== Given data ==
%%
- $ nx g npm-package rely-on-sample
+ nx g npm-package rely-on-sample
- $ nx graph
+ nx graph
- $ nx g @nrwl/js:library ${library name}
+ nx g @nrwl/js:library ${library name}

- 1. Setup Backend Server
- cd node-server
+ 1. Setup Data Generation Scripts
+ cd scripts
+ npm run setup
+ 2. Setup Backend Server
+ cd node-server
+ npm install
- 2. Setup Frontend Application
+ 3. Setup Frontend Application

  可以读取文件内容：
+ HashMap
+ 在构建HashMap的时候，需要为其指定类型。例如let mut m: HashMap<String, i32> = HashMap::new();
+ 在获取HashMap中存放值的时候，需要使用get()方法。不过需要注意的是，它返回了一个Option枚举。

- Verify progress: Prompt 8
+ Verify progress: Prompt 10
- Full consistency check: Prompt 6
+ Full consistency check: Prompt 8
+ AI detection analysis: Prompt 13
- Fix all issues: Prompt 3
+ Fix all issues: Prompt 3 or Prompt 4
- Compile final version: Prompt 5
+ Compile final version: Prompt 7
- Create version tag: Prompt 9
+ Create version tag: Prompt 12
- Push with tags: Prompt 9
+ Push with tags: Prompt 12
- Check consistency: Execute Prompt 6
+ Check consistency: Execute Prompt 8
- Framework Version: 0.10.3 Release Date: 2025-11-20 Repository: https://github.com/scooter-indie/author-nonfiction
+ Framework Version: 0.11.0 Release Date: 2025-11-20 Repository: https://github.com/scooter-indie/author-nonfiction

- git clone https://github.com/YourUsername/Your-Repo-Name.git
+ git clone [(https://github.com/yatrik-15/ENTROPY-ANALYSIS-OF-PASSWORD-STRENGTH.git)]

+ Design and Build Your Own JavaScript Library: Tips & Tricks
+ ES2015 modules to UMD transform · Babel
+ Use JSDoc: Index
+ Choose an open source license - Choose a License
%%
== Instructions for the task ==
With the line containing "- 2. Setup Frontend Application" as the first and the final line of the entries above as the last, write out that span exactly and nothing more.

== Result for this task ==
- 2. Setup Frontend Application
+ 3. Setup Frontend Application

  可以读取文件内容：
+ HashMap
+ 在构建HashMap的时候，需要为其指定类型。例如let mut m: HashMap<String, i32> = HashMap::new();
+ 在获取HashMap中存放值的时候，需要使用get()方法。不过需要注意的是，它返回了一个Option枚举。

- Verify progress: Prompt 8
+ Verify progress: Prompt 10
- Full consistency check: Prompt 6
+ Full consistency check: Prompt 8
+ AI detection analysis: Prompt 13
- Fix all issues: Prompt 3
+ Fix all issues: Prompt 3 or Prompt 4
- Compile final version: Prompt 5
+ Compile final version: Prompt 7
- Create version tag: Prompt 9
+ Create version tag: Prompt 12
- Push with tags: Prompt 9
+ Push with tags: Prompt 12
- Check consistency: Execute Prompt 6
+ Check consistency: Execute Prompt 8
- Framework Version: 0.10.3 Release Date: 2025-11-20 Repository: https://github.com/scooter-indie/author-nonfiction
+ Framework Version: 0.11.0 Release Date: 2025-11-20 Repository: https://github.com/scooter-indie/author-nonfiction

- git clone https://github.com/YourUsername/Your-Repo-Name.git
+ git clone [(https://github.com/yatrik-15/ENTROPY-ANALYSIS-OF-PASSWORD-STRENGTH.git)]

+ Design and Build Your Own JavaScript Library: Tips & Tricks
+ ES2015 modules to UMD transform · Babel
+ Use JSDoc: Index
+ Choose an open source license - Choose a License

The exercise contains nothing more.